Tell how many lines in the listing below contain the word "multi", giving the number alone.

::::

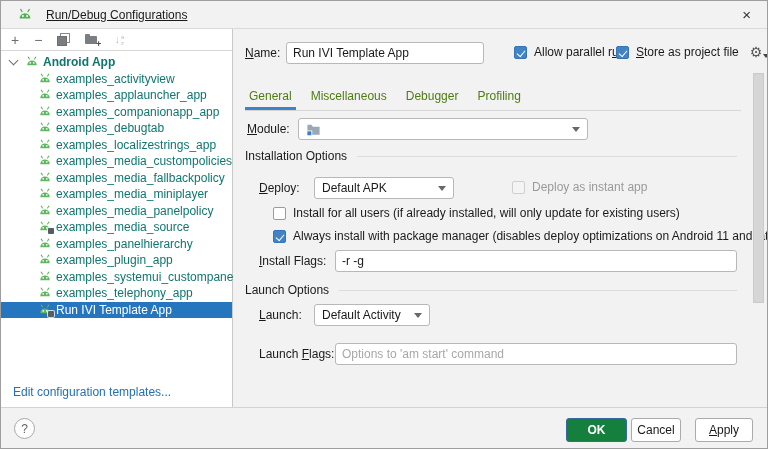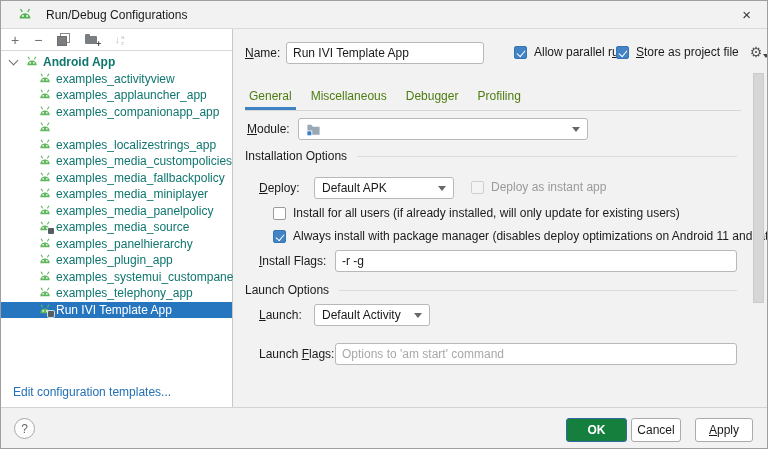--- a/index.html
+++ b/index.html
@@ -13,7 +13,7 @@
   .titlebar{height:28px;border-bottom:1px solid #DADADA;display:flex;align-items:center;
     padding:0 12px 0 16px;background:#F2F2F2;}
   .titlebar .droid-wrap{width:16px;height:16px;}
-  .title-text{font-size:12px;color:#1A1A1A;margin-left:9px;}
+  .title-text{font-size:12px;color:#1A1A1A;margin-left:9px;text-decoration:underline;}
   .close-x{margin-left:auto;font-size:15px;color:#333;line-height:1;cursor:default;padding:2px 4px;}
   
   .bodyrow{display:flex;height:378px;}

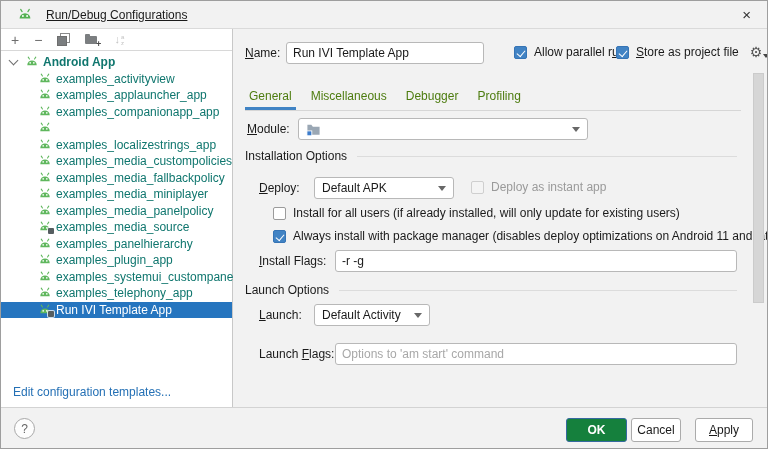--- a/index.html
+++ b/index.html
@@ -170,6 +170,7 @@
                 <use href="#droid-head"></use>
               </svg>
             </span>
+            <span class="tree-label">examples_debugtab</span>
           </div>
           <div class="tree-row">
             <span class="droid-wrap">

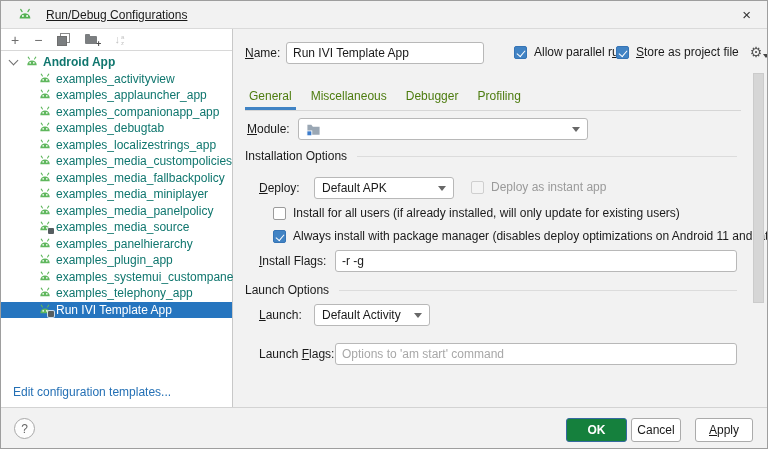--- a/index.html
+++ b/index.html
@@ -62,7 +62,7 @@
   .cb.checked{background:#4183C4;border-color:#3674B5;}
   .cb.checked::after{content:'';position:absolute;left:2px;top:3px;width:7px;height:4px;
     border-left:1.8px solid #fff;border-bottom:1.8px solid #fff;transform:rotate(-50deg);}
-  .cb-row.disabled{color:#9A9A9A;}
+  .cb-row.disabled{color:#9A9A9A;margin-left:41px;}
   .cb-row.disabled .cb{background:#F4F4F4;border-color:#CFCFCF;}
   .gear{display:inline-flex;align-items:flex-end;margin-left:4px;}
   .gear .g{font-size:14px;color:#555;line-height:14px;}

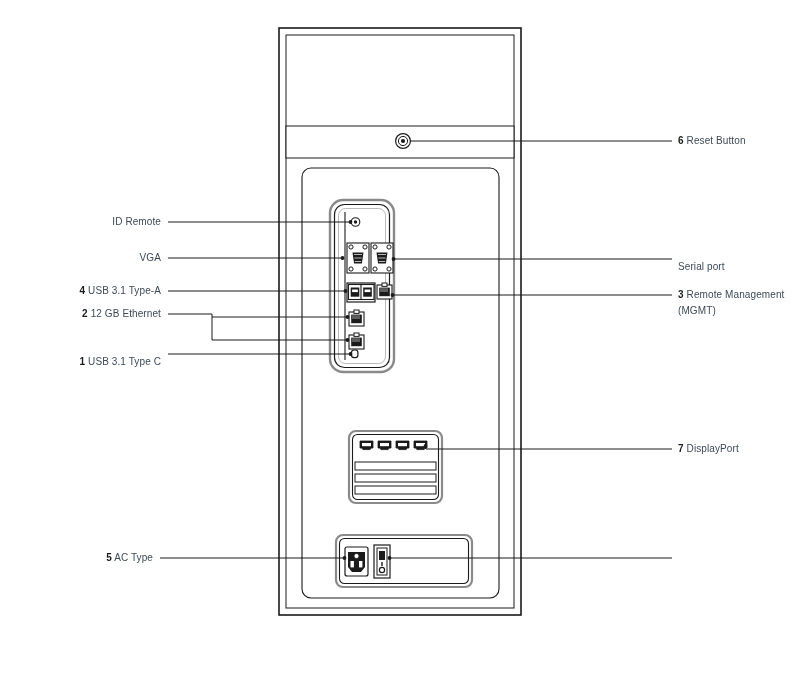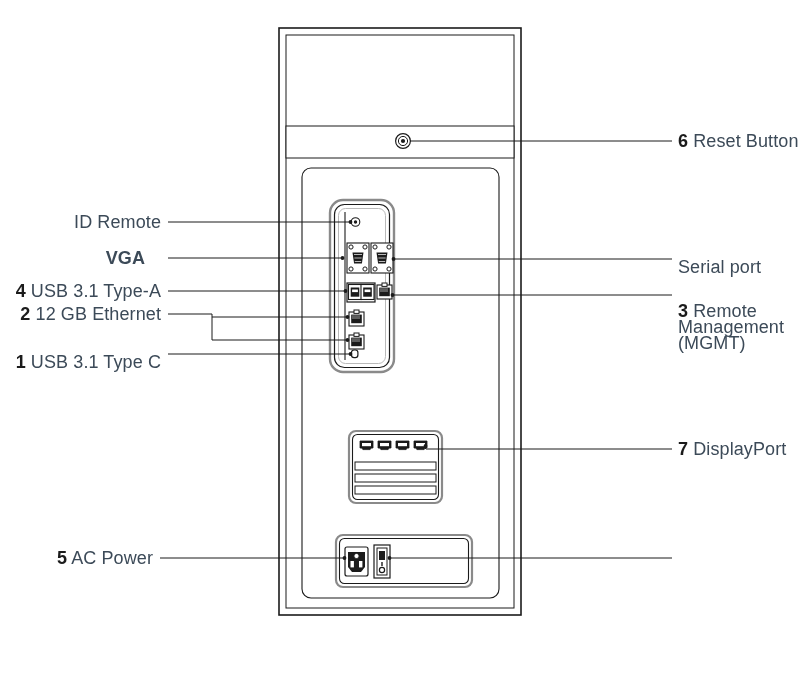--- a/index.html
+++ b/index.html
@@ -10,7 +10,7 @@
 
   svg{position:absolute;left:0;top:0;width:811px;height:699px;}
 
-  .lbl{position:absolute;white-space:nowrap;font-size:18px;color:#3c4a58;
+  .lbl{position:absolute;white-space:nowrap;font-size:10px;color:#3c4a58;
        letter-spacing:.1px;line-height:16px;}
   .lbl .num{font-weight:bold;color:#1b1b1b;}
   .lbl-left{text-align:right;}

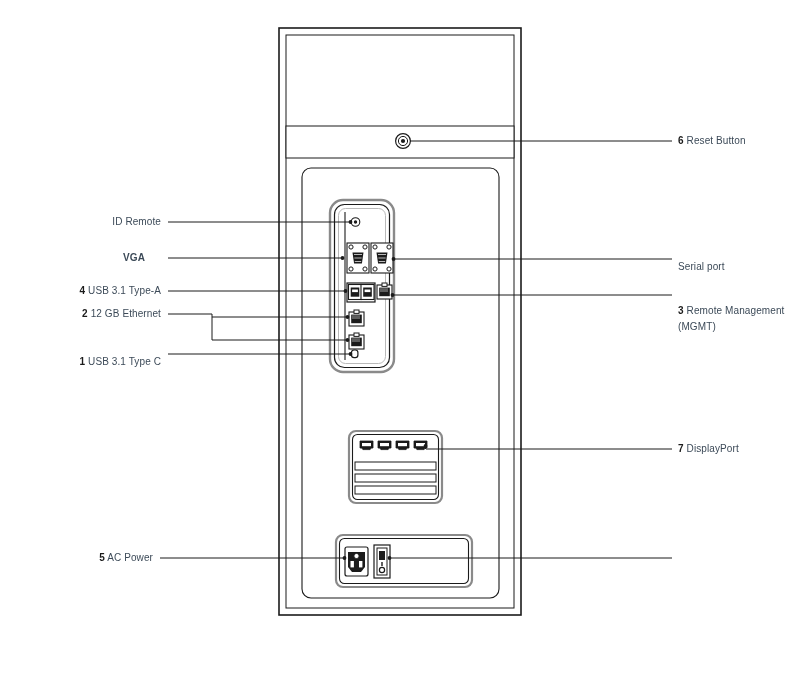--- a/index.html
+++ b/index.html
@@ -209,7 +209,7 @@
   <span class="txt">ID Remote</span>
 </div>
 
-<div class="lbl lbl-left" style="right:666px;top:250px;font-weight:bold;">
+<div class="lbl lbl-left" style="right:650px;top:250px;">
   <span class="num"></span>
   <span class="txt">VGA</span>
 </div>

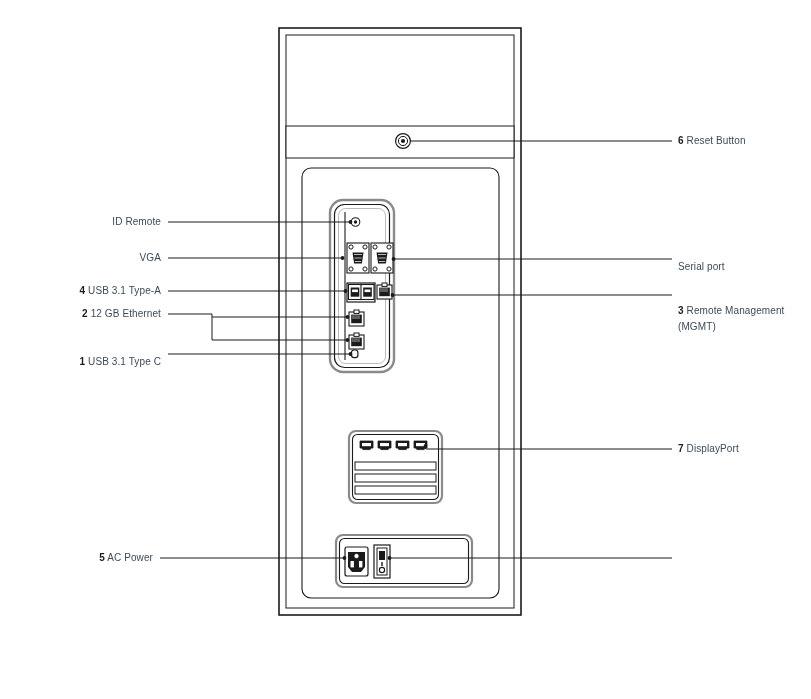--- a/index.html
+++ b/index.html
@@ -16,7 +16,7 @@
   .lbl-left{text-align:right;}
   .lbl-right{text-align:left;}
   .lbl .txt{color:#3c4a58;}
-  .multi{white-space:normal;width:110px;margin-top:16px;}
+  .multi{white-space:normal;width:110px;}
 </style>
 </head>
 <body>

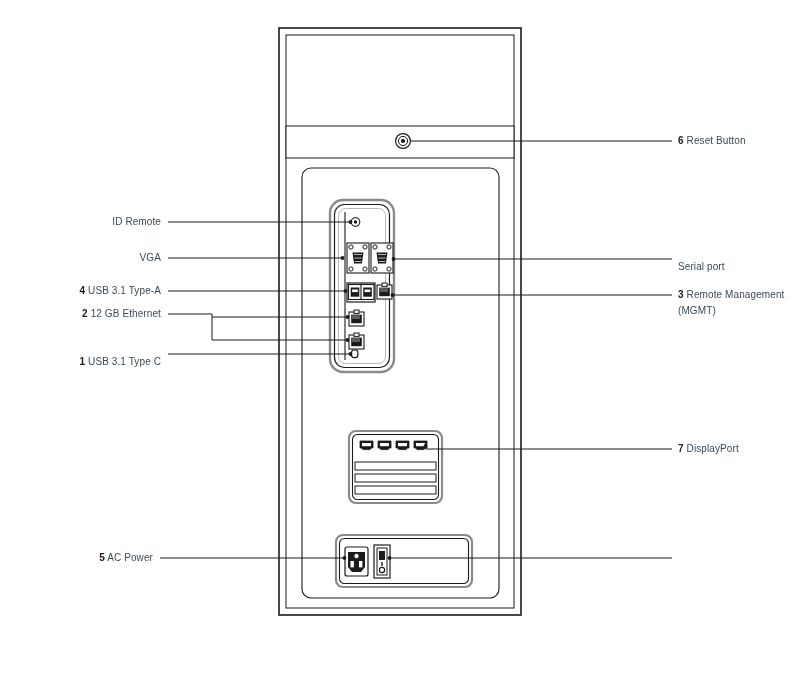--- a/index.html
+++ b/index.html
@@ -231,7 +231,7 @@
 
 <div class="lbl lbl-left" style="right:658px;top:550px;">
   <span class="num">5</span>
-  <span class="txt">AC Power</span>
+  <span class="txt">AC Type</span>
 </div>
 
 <div class="lbl lbl-right" style="left:678px;top:133px;">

::::

● Output of the task:
2